*RECORDS TO USE*:
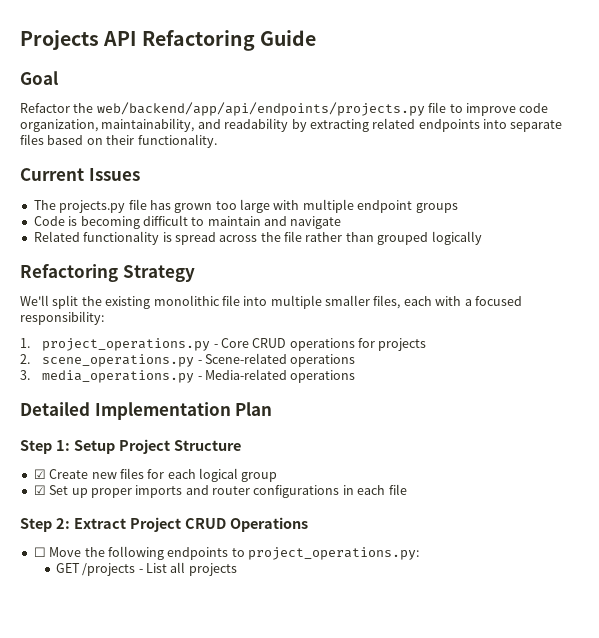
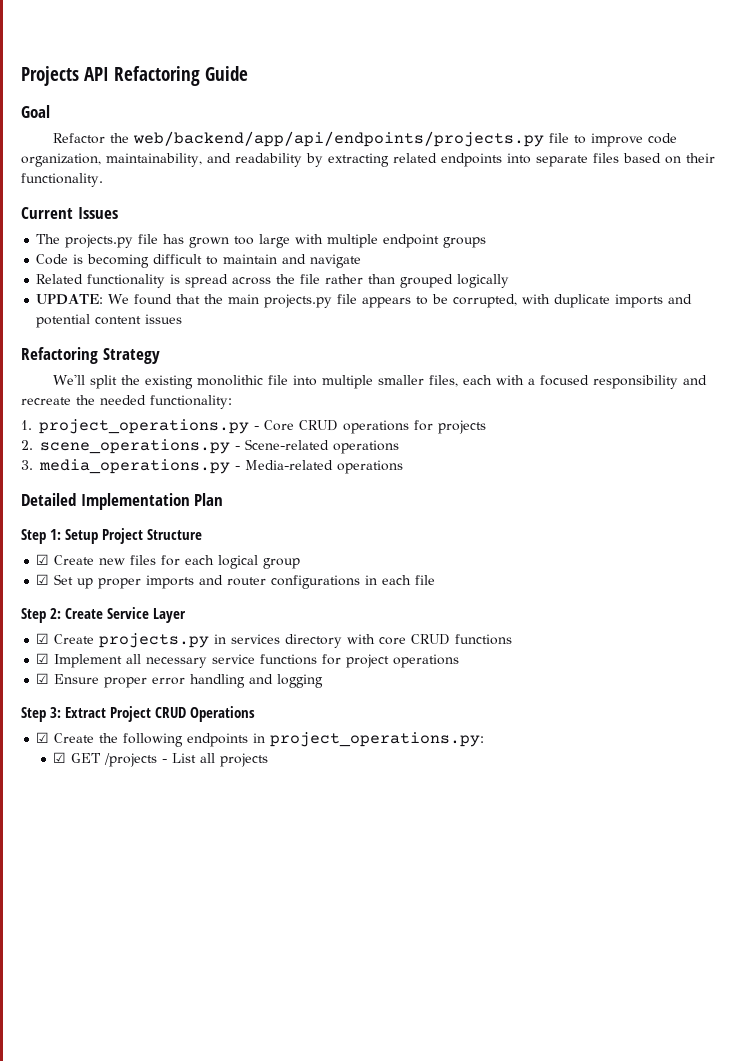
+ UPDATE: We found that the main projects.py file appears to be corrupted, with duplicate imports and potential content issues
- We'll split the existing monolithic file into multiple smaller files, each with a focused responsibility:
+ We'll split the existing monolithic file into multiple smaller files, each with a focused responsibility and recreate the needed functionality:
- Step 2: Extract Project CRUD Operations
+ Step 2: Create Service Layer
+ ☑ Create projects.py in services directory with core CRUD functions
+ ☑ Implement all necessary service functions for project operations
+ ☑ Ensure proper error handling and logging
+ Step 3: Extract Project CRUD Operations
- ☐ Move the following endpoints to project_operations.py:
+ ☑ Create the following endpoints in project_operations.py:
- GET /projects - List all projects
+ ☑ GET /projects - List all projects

...

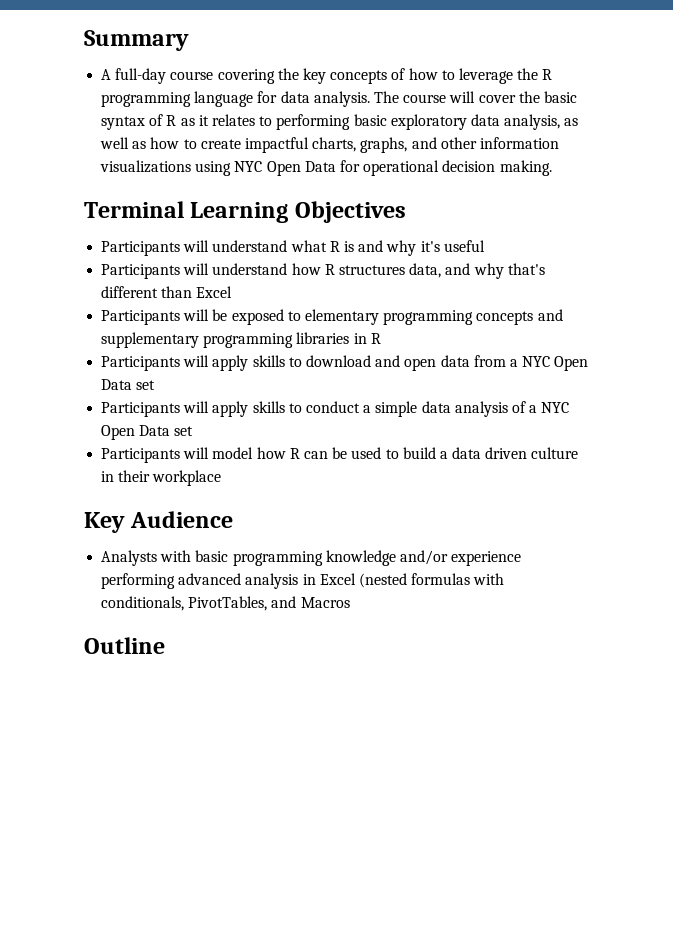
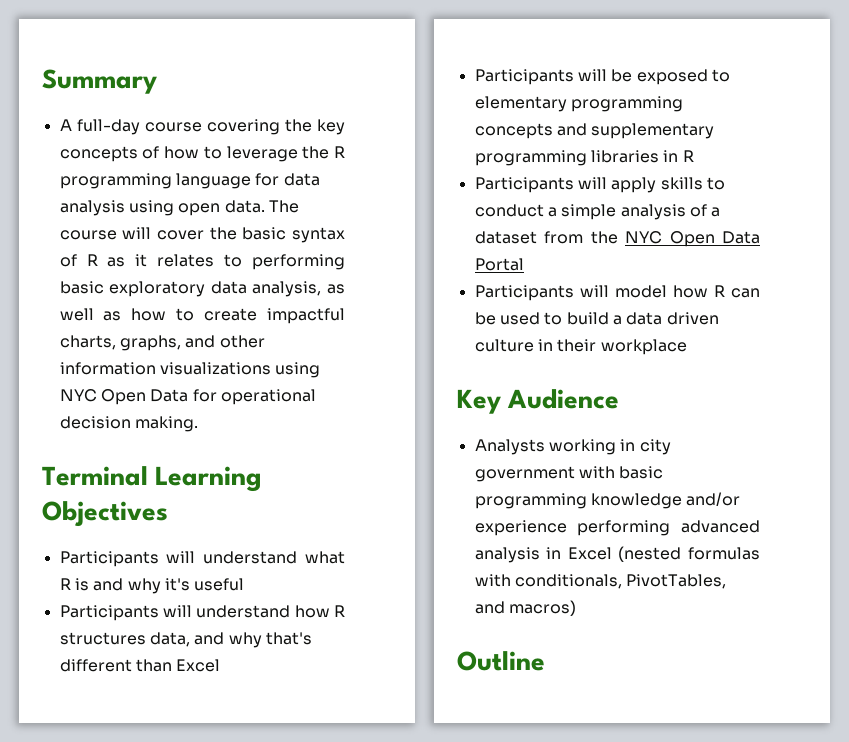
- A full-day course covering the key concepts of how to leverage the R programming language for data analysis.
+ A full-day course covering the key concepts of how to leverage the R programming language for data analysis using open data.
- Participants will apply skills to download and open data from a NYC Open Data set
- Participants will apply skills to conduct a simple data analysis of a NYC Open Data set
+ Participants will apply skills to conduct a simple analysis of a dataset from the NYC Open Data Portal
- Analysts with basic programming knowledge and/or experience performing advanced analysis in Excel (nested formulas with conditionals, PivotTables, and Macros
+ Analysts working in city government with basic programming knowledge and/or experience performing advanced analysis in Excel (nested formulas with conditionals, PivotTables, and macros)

==

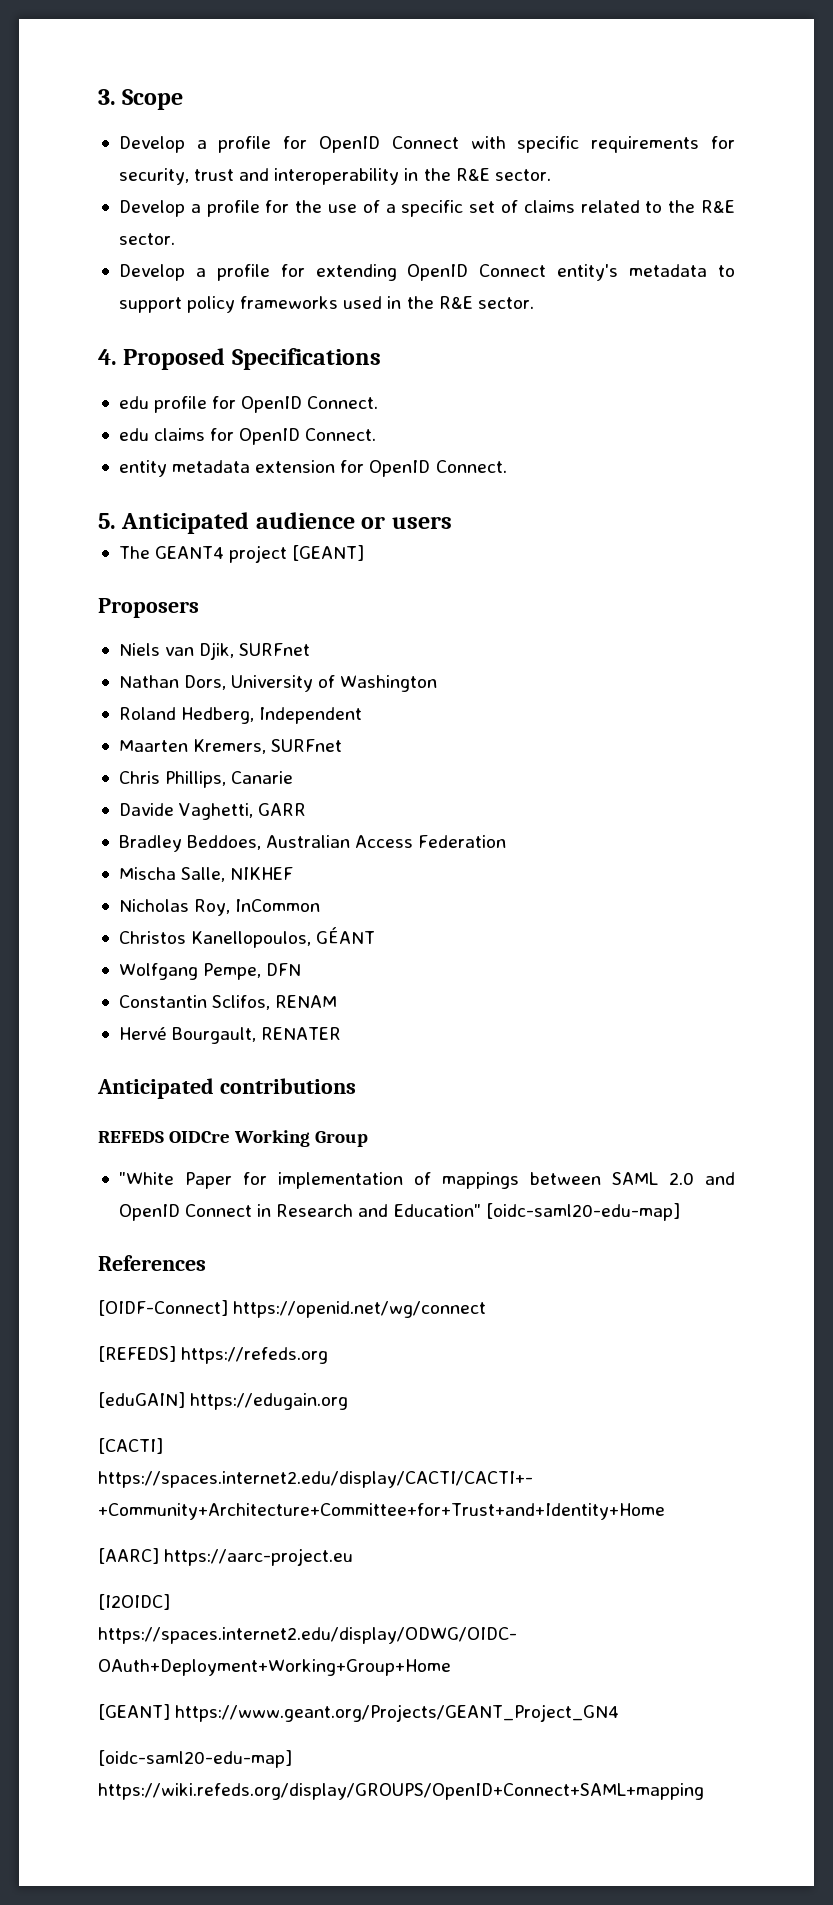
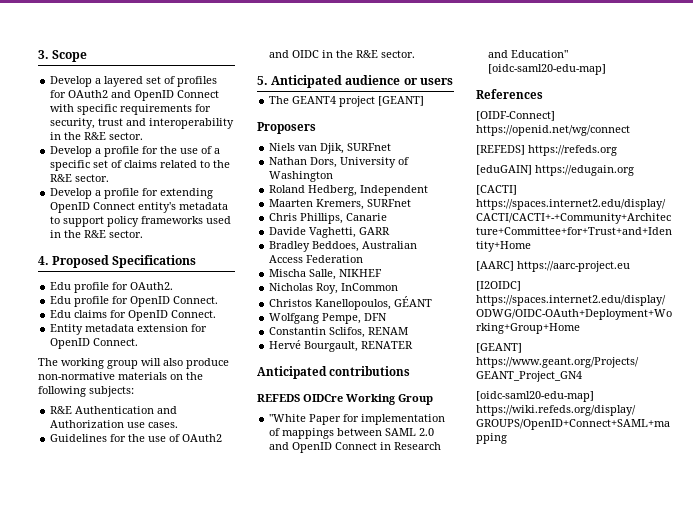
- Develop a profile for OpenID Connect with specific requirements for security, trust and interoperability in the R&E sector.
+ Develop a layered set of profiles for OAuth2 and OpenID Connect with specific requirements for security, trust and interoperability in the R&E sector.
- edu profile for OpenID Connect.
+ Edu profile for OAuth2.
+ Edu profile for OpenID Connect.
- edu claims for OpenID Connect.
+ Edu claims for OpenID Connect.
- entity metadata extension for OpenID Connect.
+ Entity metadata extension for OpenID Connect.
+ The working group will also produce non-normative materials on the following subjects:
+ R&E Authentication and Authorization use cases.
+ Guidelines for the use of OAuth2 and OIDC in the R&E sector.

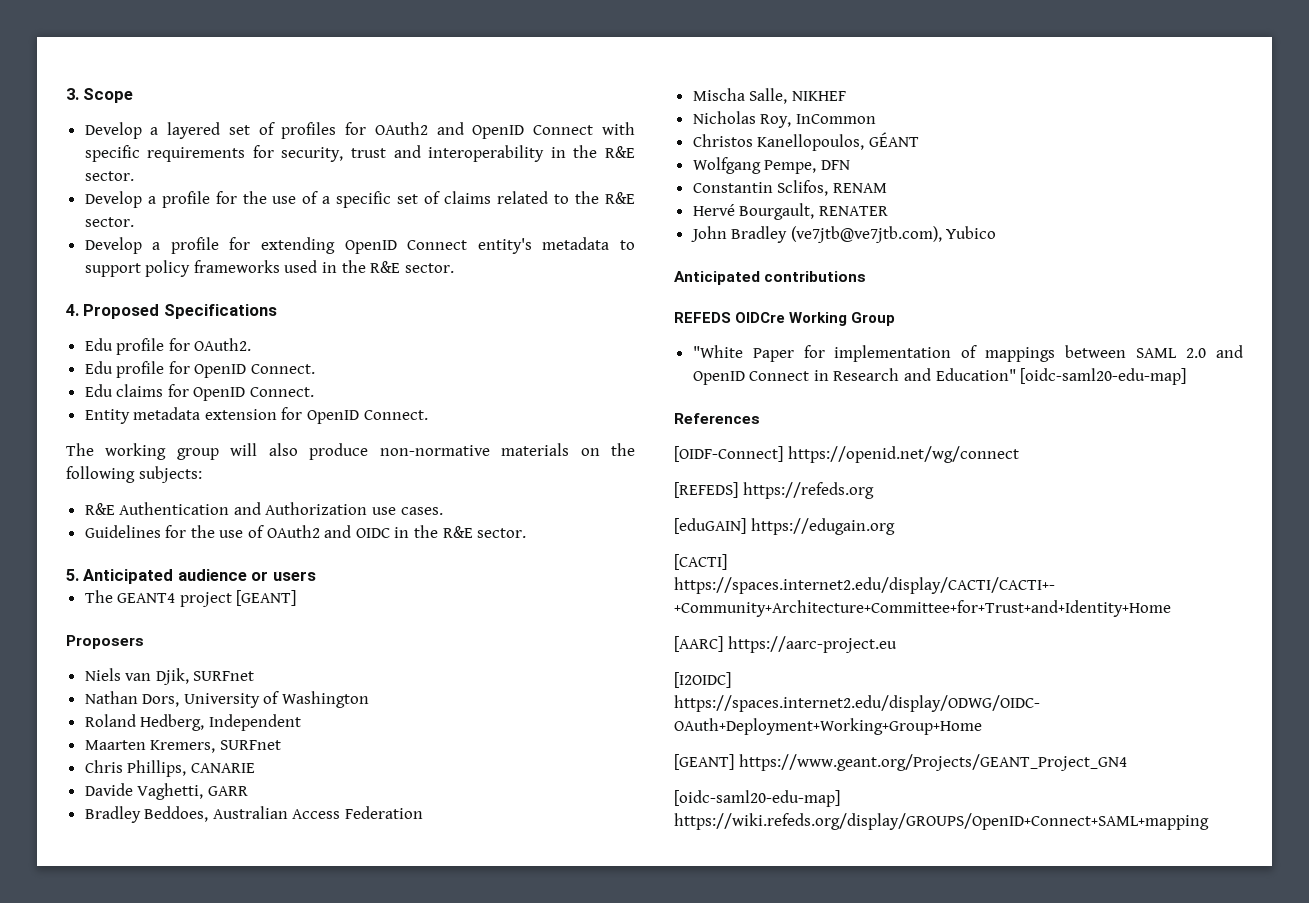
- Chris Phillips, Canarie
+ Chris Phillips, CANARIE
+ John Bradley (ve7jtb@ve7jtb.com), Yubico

*EXERCISE*: Please give back, exactly as it stands above, the stretch from the line with "Open Data Portal" through the line with "PivotTables, and macros)", and no line outside it.

*SOLUTION TO THIS PROBLEM*:
+ Participants will apply skills to conduct a simple analysis of a dataset from the NYC Open Data Portal
- Analysts with basic programming knowledge and/or experience performing advanced analysis in Excel (nested formulas with conditionals, PivotTables, and Macros
+ Analysts working in city government with basic programming knowledge and/or experience performing advanced analysis in Excel (nested formulas with conditionals, PivotTables, and macros)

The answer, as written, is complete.